General Information
Project description
Current psychological research has focused a great deal of studying susceptibility to misinformation across a single domain (e.g. COVID-19, Climate Change, etc...). It's not well understood if susceptibility is dependent on the content and context of misinformation. To address this, our team will investigate which predictors of susceptibility are consistent across topic areas.
Analysis Plan
Pre-analysis plan: Is there a pre-analysis plan associated with this registration?
Hypothesis
Are social demographic, psychological, and cognitive predictors of susceptibility to misinformation, dependent on the context (i.e., topic/domain) of the information?

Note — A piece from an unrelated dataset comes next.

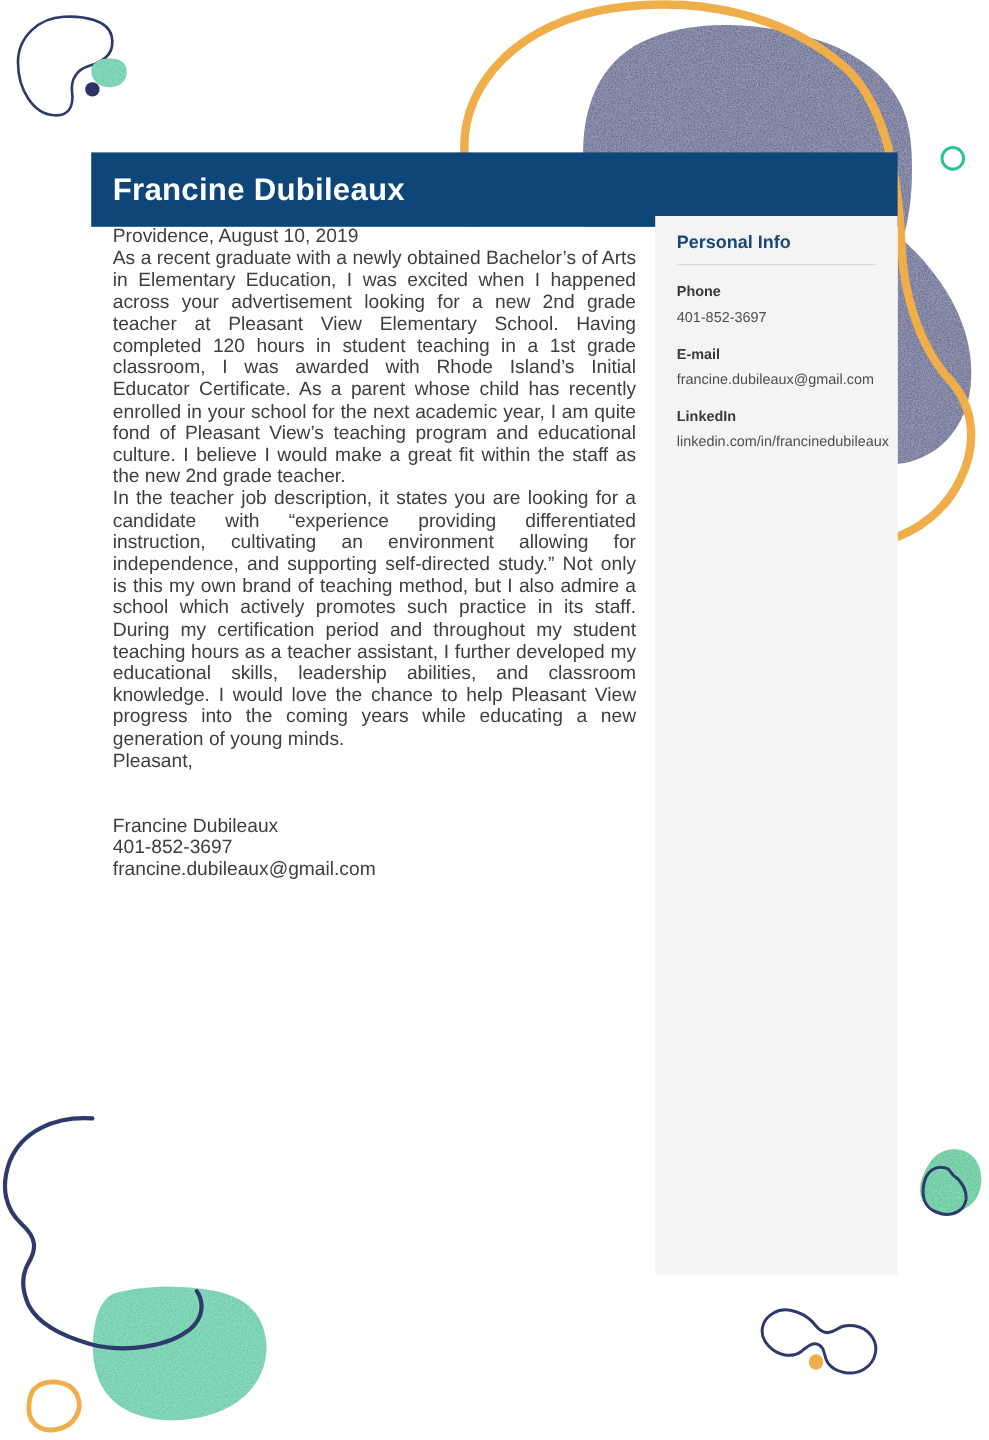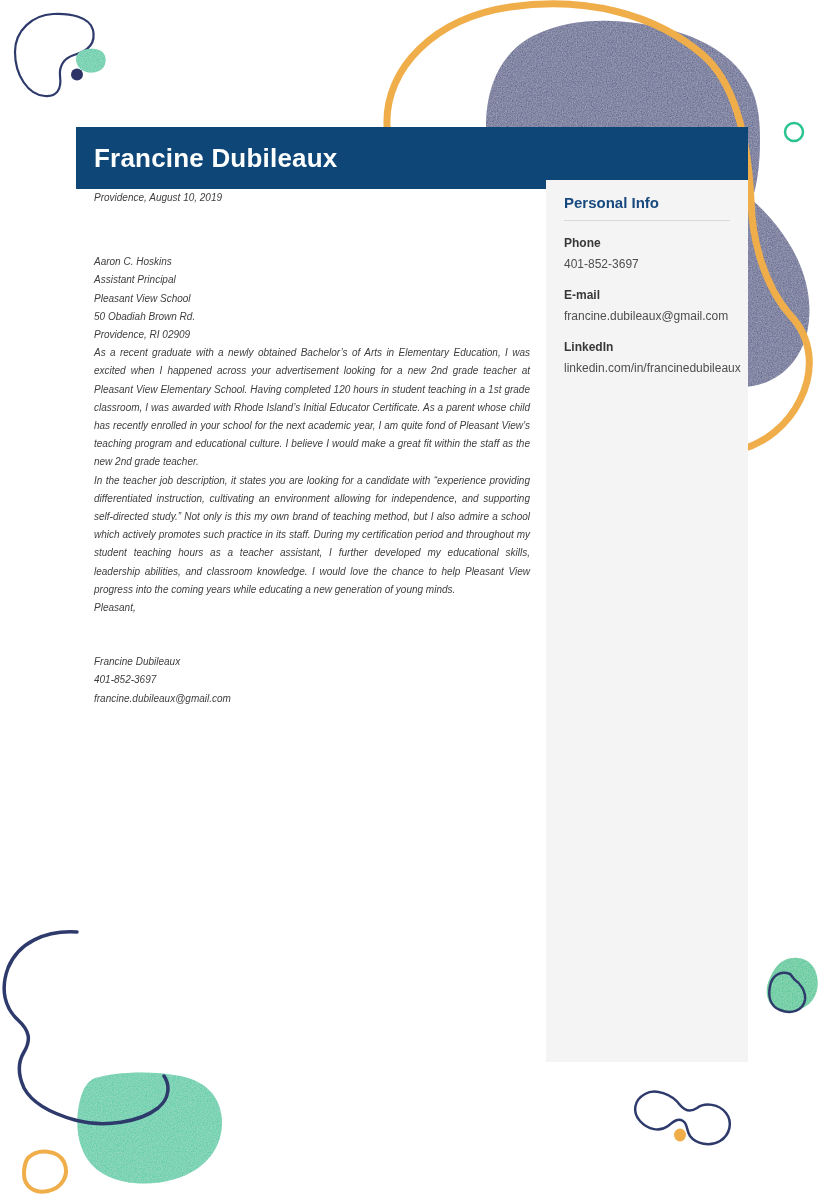"Providence, August 10, 2019" .letter { font-size: 10px -> 16px; font-style: italic -> none }
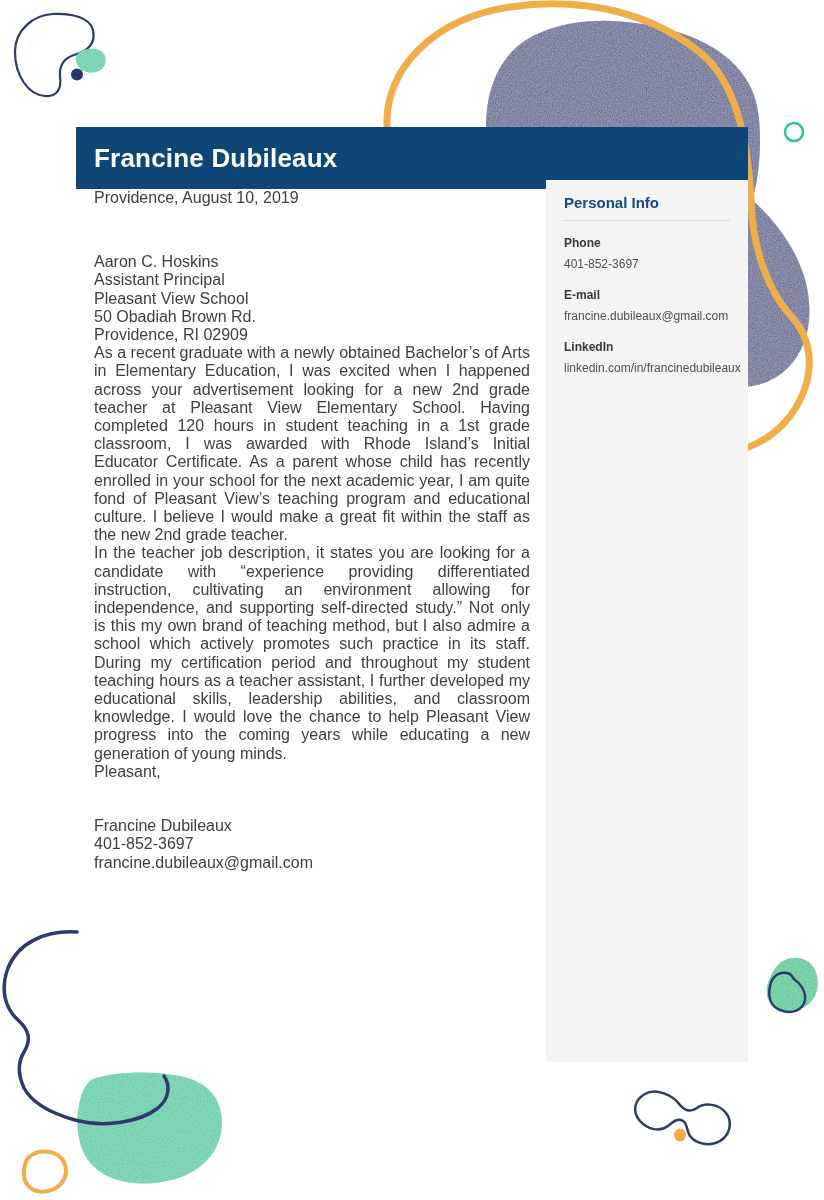"Aaron C. Hoskins" div.recipient { html: <div> <div>Aaron C. Hoskins</div> <div>Assistant Principal</div> <div>Pleasant View School</div> <div>50 Obadiah Brown Rd.</div> <div>Providence, RI 02909</div> </div> -> none }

How hypothesis will be tested
Our team will compare two survey data sets in the area of misinformation: 1) COVID-19, 2) Climate Change. Both data sets have matching variables across a number of constructs thought to influence susceptibility to misinformation. We will compare which variables are significant predictors of misinformation across contexts.
Dependent variables
Misinformation Discernment Scores following methods used in Pennycook et al. (2021). To measure susceptibility to misinformation we have participants rate accuracy/belief on a series of news statements. Half the statements were true and have were false. We then created a difference score between the average accuracy ratings found on the true and false stimuli. This difference score was our dependent variable representing susceptibility to misinformation.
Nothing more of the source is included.